Soit une DSP pour l'exploitation d'équipement lourds et techniques constituant des biens de retour. Des travaux sont effectués sous le régime d'une convention d'affermage.
Changement de délégataire.
Il s'avère que les travaux présentent des malfaçons. On fait un constat d'huissier vite fait mais les travaux de reprise sont plus ou moins urgent et la collectivité n'a pas vraiment les fonds pour faire les travaux.
La solution rapide est de négocier une prolongation de la DSP pour que le nouveau concessionnaire prenne à sa charge les travaux.
Mais par ailleurs :
- un référé-constatation vous semble-t-il indispensable pour agir contre l'entreprise qui a effectué les travaux ? (l'idéal serait évidemment un référé expertise mais cela pose un problème de délais...)
- dans l'hypothèse d'un avenant prolongation contre travaux, puis-je tout de même agir contre l'entreprise de travaux et contre mon ancien délégataire (qui risque d'arguer qu'il a agi pour mon compte...) ?
- Si oui, dois-je forcément mettre en demeure l'ancien délégataire et l'entreprise de travaux préalablement à un éventuel recours indemnitaire ? Ce qui m'embête si je veux que le nouveau fasse rapidement les travaux...
- si je négocie la prolongation, le nouveau pourra-t-il se retourner contre moi au motif que les travaux ne constituent pas des travaux d'entretien tels que définis dans le cahier des charges ? Ce qui me fait pensée : dans quelle mesure mon avenant ne constitue-t-il pas une transaction ?

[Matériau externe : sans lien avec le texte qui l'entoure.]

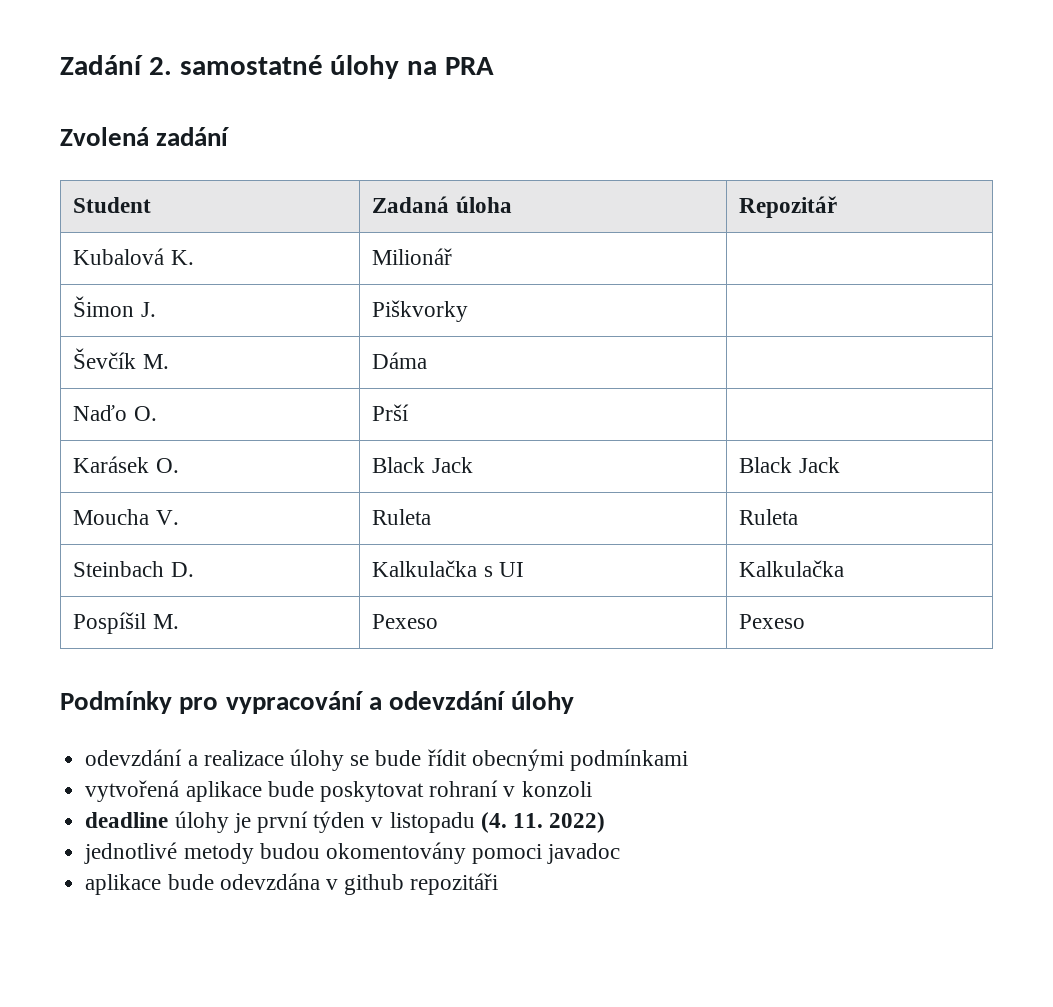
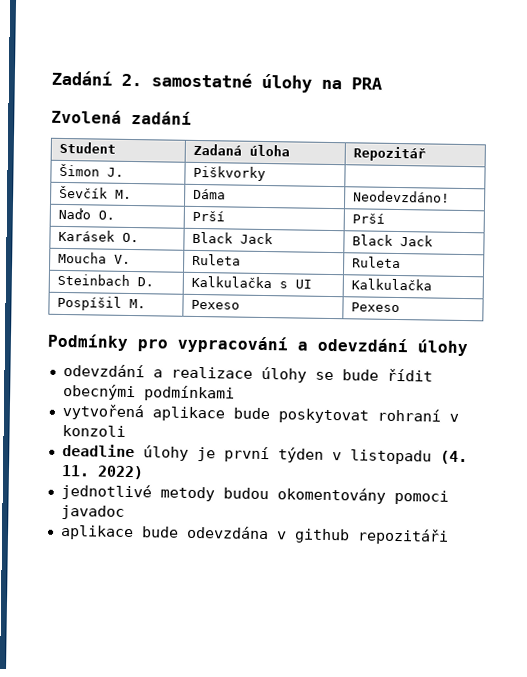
[73,248,194,265] [372,248,453,265] // Kubalová K. | Milionář | -> (426, 154) none
(428, 360) none -> [352,190,450,203] Neodevzdáno!
(410, 412) none -> [351,213,385,224] Prší

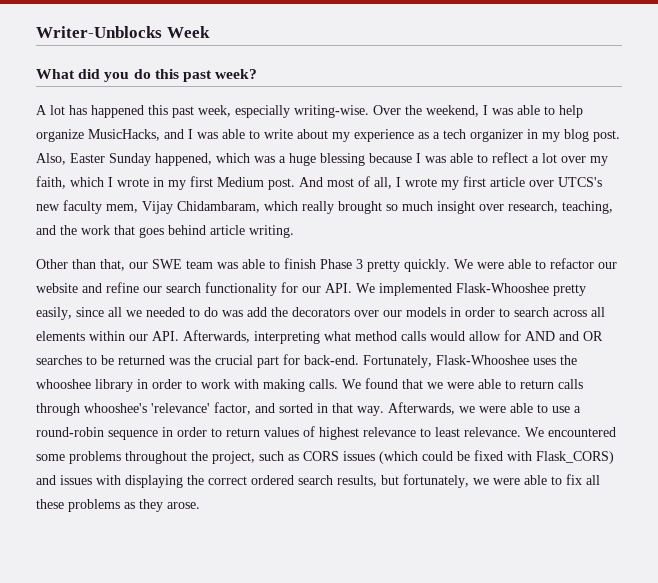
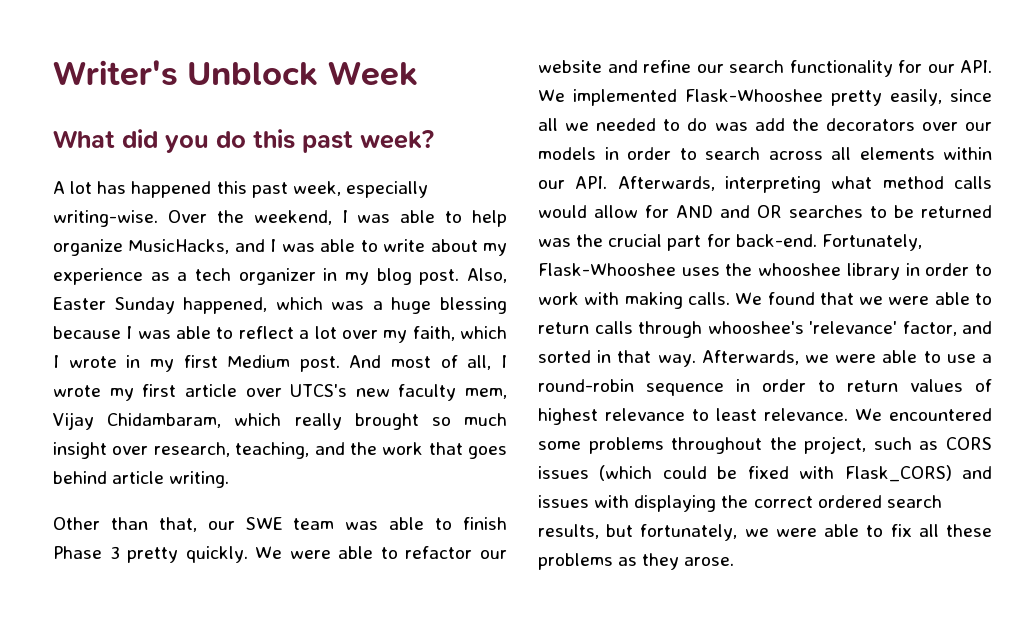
[36,26,162,38] Writer-Unblocks -> [53,60,319,86] Writer's Unblock

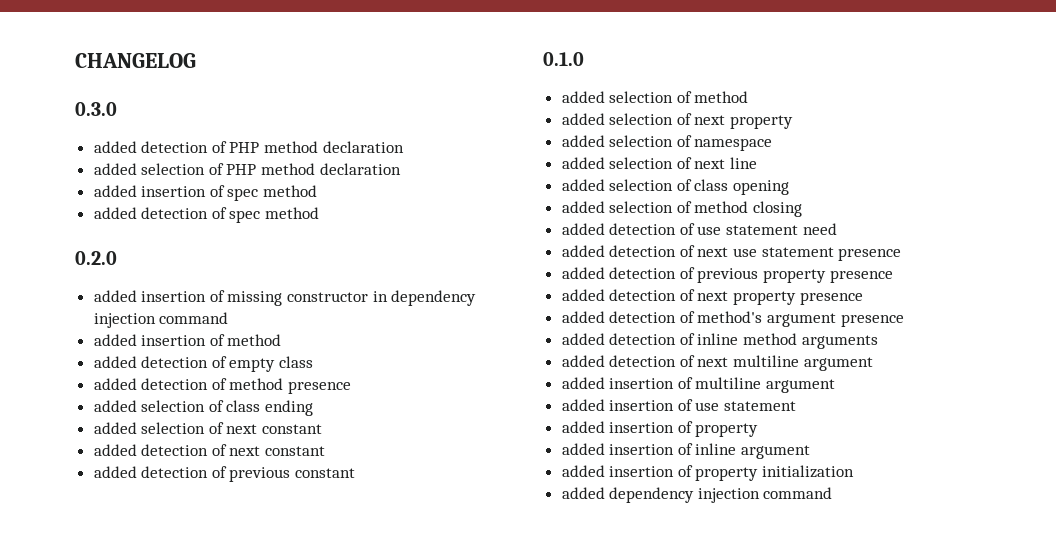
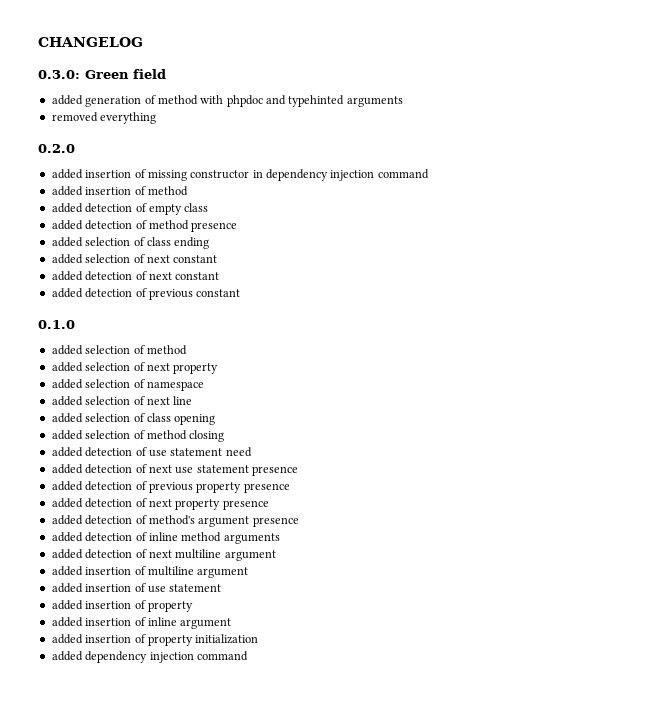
[75,102,117,116] [93,141,404,153] [93,163,401,175] [93,185,318,201] [93,207,320,223] 0.3.0 // added detection of PHP method declaration // added selection of PHP method declaration // added insertion of spec method // added detection of spec method -> [38,69,166,79] [51,95,403,107] [51,112,157,124] 0.3.0: Green field // added generation of method with phpdoc and typehinted arguments // removed everything

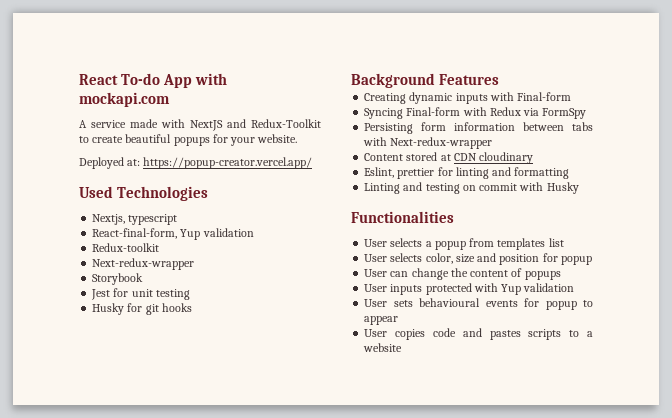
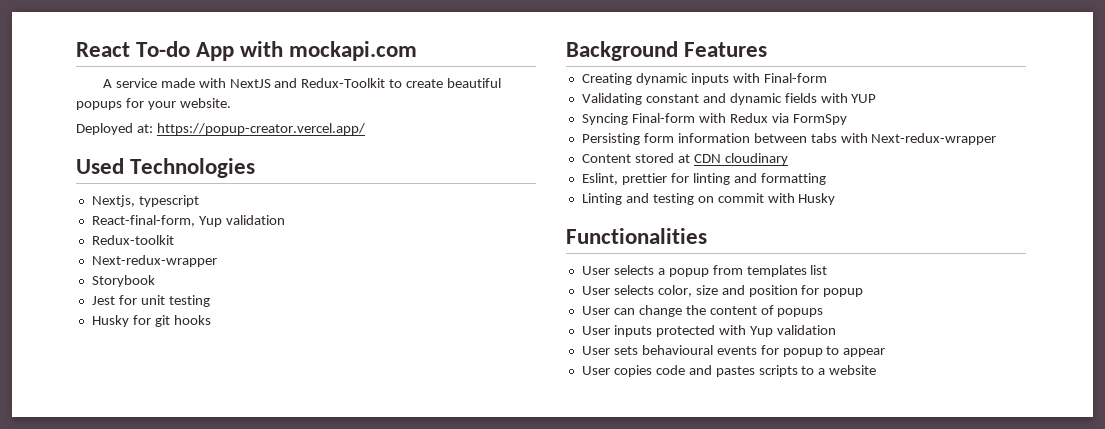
(572, 96) none -> [581,93,877,105] // Validating constant and dynamic fields with YUP

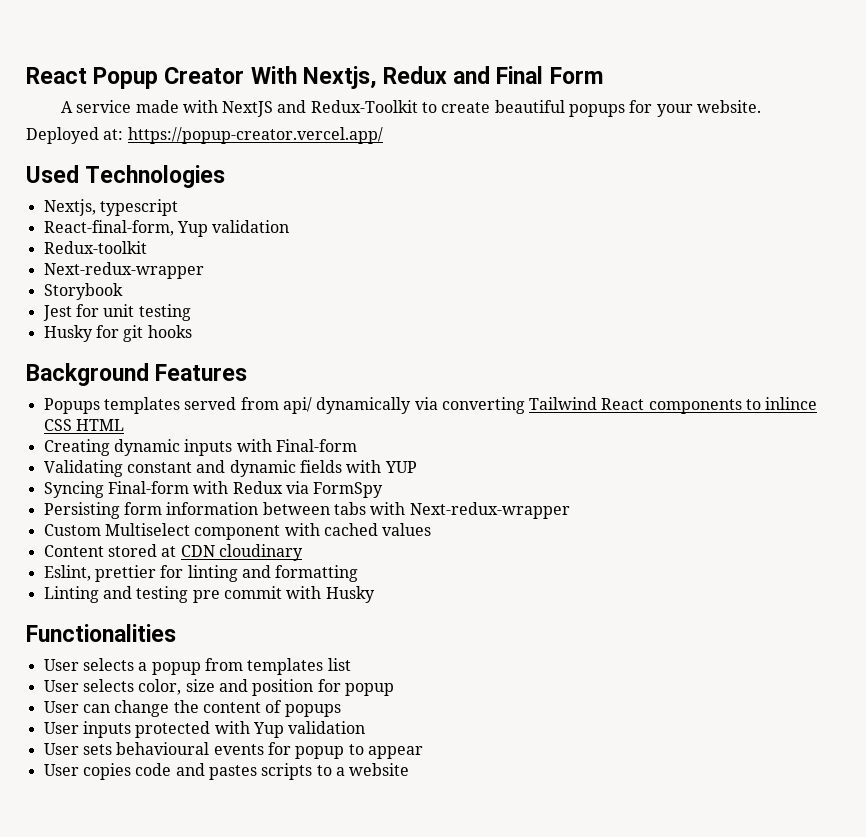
[76,41,418,61] React To-do App with mockapi.com -> [26,66,603,89] React Popup Creator With Nextjs, Redux and Final Form
(768, 49) none -> [43,397,818,414] [43,419,124,431] // Popups templates served from api/ dynamically via converting Tailwind React components to inlince CSS HTML
(997, 139) none -> [43,523,432,540] // Custom Multiselect component with cached values
[697,196,714,203] on -> [192,590,220,603] pre

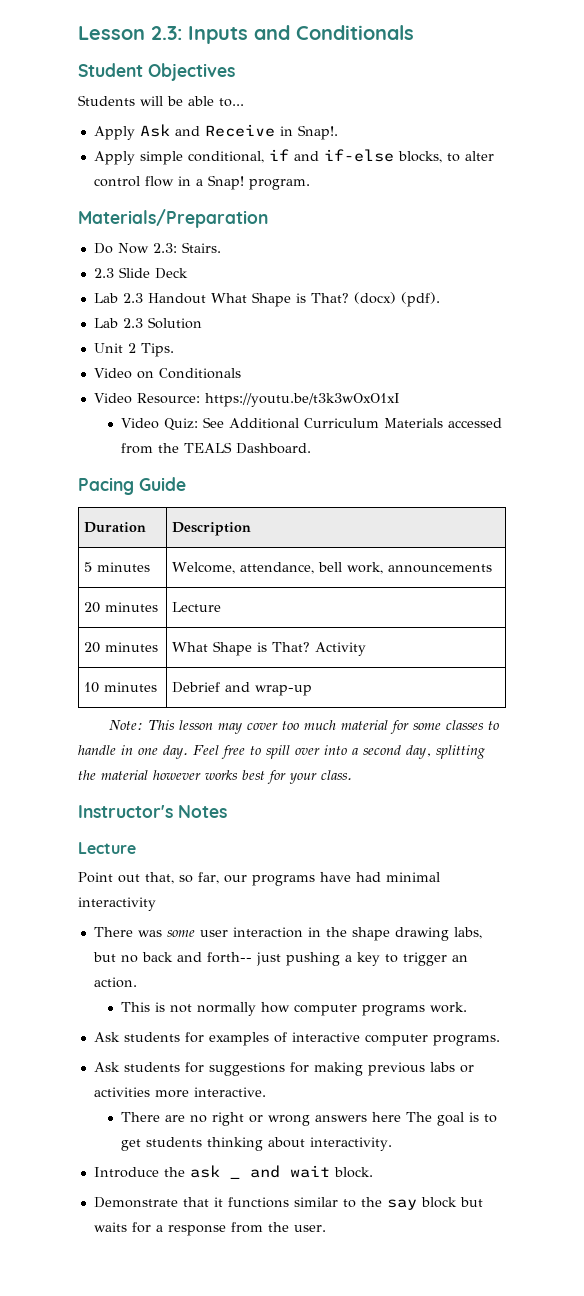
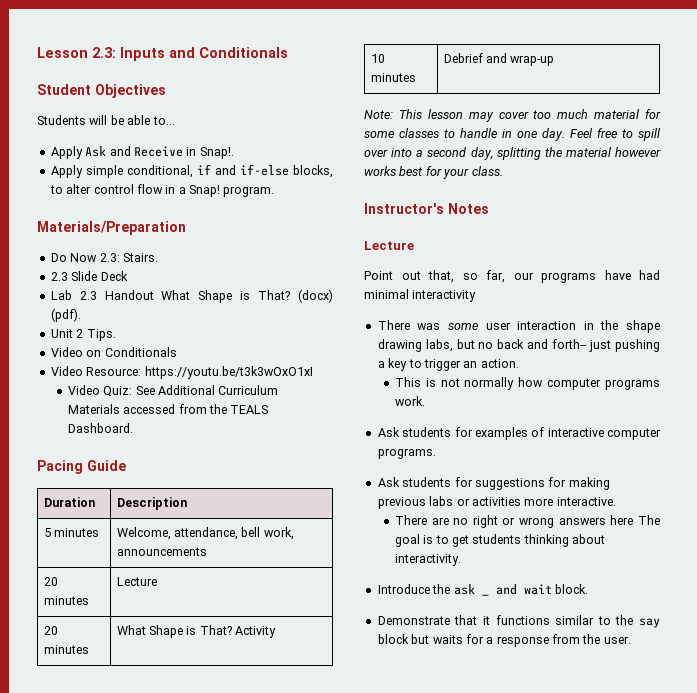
[93,317,202,329] // Lab 2.3 Solution -> (81, 315) none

Bref, y voyais encore clair hier mais là, je me suis perdue...
Merci de vos lumières !
Bonjour à tous,
puisque la question passionne les foules, je me permets de la poser sous un autre angle :
puis-je agir en responsabilité contractuelle contre un ancien délégataire pour inexécution contractuelle (devoir de maintien en état des biens confiés) alors même que le contrat n'est plus en cours, pour "vice caché" en quelque sorte ?
puis-je obtenir réparation pour les désordres occasionnés (biens de retour rendus en mauvais état) alors même que je compte mettre à la charge du nouveau délégataire les travaux de réparation ? en effet, quelle est alors la réalité de mon préjudice...
merci d'avance si cela vous inspire.